Maximum likelihood of fits for different drug periods and different transmission dependence

		Ndiop								Dielmo
		Quinine, $n=26$		Chloroquine, $n=95$		Fansidar, $n=30$		ACT, $n=21$		Quinine, $n=57$		Chloroquine, $n=106$		Fansidar, $n=31$		ACT, $n=27$
Model	p	$\ell$	${\text{AIC}}_c$	$\ell$	${\text{AIC}}_c$	$\ell$	${\text{AIC}}_c$	$\ell$	${\text{AIC}}_c$	$\ell$	${\text{AIC}}_c$	$\ell$	${\text{AIC}}_c$	$\ell$	${\text{AIC}}_c$	$\ell$	${\text{AIC}}_c$
EIR	4	−141	292	−433	874	−143	296	−94	198	−227	463	−398	804	−134	277	−121	252
Sp	3	−113	233	−381	768	−124	255	−90	187	−223	452	−399	804	−128	263	−122	251
SpTR	5	−109	231	−378	766	−121	254	−86	186	−223	457	−391	792	−121	254	−115	243
SpROT	6	−117	250	−521	1055	−119	254	−87	192	−222	458	−392	797	−121	257	−115	246

For each drug period transmission was modeled by means of the entomological inoculation rate (EIR), only with splines (Sp) and with splines and anomalies of rain and temperature (SpTR and SpROT).

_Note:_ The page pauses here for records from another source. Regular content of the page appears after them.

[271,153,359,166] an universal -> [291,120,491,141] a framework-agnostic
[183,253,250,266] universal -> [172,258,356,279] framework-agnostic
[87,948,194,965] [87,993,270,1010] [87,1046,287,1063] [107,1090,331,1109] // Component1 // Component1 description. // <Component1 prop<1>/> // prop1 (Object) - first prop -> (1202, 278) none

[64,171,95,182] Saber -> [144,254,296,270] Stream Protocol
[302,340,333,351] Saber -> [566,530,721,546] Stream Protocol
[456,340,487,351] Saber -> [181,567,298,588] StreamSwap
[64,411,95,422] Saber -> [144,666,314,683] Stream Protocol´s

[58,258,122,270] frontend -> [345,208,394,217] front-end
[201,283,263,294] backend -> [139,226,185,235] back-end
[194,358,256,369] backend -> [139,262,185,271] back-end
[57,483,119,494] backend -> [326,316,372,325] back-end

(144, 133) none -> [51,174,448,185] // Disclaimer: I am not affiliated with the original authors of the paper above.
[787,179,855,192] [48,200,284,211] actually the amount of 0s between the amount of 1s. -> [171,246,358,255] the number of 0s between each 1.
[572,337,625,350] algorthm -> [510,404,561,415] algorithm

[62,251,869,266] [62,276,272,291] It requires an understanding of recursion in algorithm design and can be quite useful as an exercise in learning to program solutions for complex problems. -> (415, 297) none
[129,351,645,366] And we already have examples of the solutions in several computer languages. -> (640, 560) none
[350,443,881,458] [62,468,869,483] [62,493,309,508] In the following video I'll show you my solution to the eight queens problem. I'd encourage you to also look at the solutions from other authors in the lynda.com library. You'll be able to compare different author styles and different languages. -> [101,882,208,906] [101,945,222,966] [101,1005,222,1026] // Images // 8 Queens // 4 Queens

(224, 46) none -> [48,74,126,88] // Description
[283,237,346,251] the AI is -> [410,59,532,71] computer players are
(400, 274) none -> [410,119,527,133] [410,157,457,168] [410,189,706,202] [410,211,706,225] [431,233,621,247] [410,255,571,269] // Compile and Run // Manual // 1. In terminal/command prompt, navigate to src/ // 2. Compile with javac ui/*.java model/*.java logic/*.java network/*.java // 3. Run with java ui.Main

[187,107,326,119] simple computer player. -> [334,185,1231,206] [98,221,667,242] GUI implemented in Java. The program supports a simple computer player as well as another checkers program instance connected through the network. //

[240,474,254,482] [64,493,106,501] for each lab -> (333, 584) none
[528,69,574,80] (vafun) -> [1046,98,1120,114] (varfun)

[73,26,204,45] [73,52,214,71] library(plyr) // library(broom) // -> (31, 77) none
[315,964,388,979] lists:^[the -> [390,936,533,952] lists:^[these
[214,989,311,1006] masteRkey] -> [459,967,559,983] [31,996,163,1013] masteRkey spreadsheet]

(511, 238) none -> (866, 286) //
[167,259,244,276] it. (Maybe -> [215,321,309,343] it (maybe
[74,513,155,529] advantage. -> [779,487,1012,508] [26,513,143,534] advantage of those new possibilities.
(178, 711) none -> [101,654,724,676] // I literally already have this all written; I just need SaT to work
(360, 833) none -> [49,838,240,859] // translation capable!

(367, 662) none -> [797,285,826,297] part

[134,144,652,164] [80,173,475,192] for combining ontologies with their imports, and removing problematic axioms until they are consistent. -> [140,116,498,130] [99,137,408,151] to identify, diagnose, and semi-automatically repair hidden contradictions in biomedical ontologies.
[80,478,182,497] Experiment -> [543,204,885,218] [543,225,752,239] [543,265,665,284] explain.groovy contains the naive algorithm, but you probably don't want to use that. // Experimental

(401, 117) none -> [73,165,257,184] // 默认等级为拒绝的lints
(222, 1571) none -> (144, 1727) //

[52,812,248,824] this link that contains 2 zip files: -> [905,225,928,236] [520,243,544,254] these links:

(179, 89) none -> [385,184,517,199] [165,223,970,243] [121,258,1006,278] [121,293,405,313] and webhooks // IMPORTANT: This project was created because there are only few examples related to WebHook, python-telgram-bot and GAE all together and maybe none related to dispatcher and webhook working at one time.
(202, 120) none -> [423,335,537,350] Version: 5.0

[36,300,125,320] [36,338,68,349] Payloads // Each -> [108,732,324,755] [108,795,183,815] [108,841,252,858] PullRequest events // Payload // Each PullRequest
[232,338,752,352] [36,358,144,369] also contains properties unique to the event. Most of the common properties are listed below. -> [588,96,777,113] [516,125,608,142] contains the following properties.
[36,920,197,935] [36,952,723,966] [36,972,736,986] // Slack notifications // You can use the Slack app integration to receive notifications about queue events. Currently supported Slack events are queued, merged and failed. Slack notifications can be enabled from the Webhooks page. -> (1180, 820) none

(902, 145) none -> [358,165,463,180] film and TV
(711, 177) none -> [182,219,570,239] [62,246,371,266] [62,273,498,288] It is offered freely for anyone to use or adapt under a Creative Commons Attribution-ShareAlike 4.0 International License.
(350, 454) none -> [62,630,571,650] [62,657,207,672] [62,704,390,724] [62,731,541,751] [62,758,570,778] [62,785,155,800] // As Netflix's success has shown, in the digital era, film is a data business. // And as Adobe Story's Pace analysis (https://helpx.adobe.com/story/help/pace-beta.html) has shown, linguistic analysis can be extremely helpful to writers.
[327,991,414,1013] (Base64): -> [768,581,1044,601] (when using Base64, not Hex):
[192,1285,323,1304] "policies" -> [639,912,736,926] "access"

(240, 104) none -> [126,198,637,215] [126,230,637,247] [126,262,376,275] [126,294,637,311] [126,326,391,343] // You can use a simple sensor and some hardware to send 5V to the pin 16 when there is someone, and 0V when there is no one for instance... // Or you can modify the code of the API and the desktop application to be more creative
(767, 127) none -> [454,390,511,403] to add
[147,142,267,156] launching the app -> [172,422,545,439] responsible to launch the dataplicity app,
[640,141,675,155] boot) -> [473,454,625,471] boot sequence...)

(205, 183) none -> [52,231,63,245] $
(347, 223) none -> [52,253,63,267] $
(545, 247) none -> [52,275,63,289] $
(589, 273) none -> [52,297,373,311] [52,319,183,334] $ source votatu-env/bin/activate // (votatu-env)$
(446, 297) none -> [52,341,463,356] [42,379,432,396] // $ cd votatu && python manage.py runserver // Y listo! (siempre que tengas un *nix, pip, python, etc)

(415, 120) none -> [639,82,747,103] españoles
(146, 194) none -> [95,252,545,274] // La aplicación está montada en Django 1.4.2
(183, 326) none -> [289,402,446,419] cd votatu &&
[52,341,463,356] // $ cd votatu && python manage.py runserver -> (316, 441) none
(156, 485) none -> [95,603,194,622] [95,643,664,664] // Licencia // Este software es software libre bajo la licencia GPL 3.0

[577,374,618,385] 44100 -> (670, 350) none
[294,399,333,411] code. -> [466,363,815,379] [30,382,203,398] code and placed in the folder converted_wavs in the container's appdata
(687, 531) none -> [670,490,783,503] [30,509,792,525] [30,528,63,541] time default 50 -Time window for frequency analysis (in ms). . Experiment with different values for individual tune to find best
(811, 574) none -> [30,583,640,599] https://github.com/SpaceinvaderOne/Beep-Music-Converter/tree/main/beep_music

The p-labeled column corresponds to the number of free parameters. The rest of the parameters were fixed at the maximum-likelihood estimated values listed in Tables S3 and S4. The second-order Akaike information criterion (${\text{AIC}}_c$) is computed as ${\text{AIC}}_c=-2\ell +2p+\left(2p\left(p+1\right)\right)/\left(n-p-1\right)$ with n the number of observations. The best fits are shown in boldface type. Overall the fit improves when temperature and rainfall anomalies are considered (SpTR model).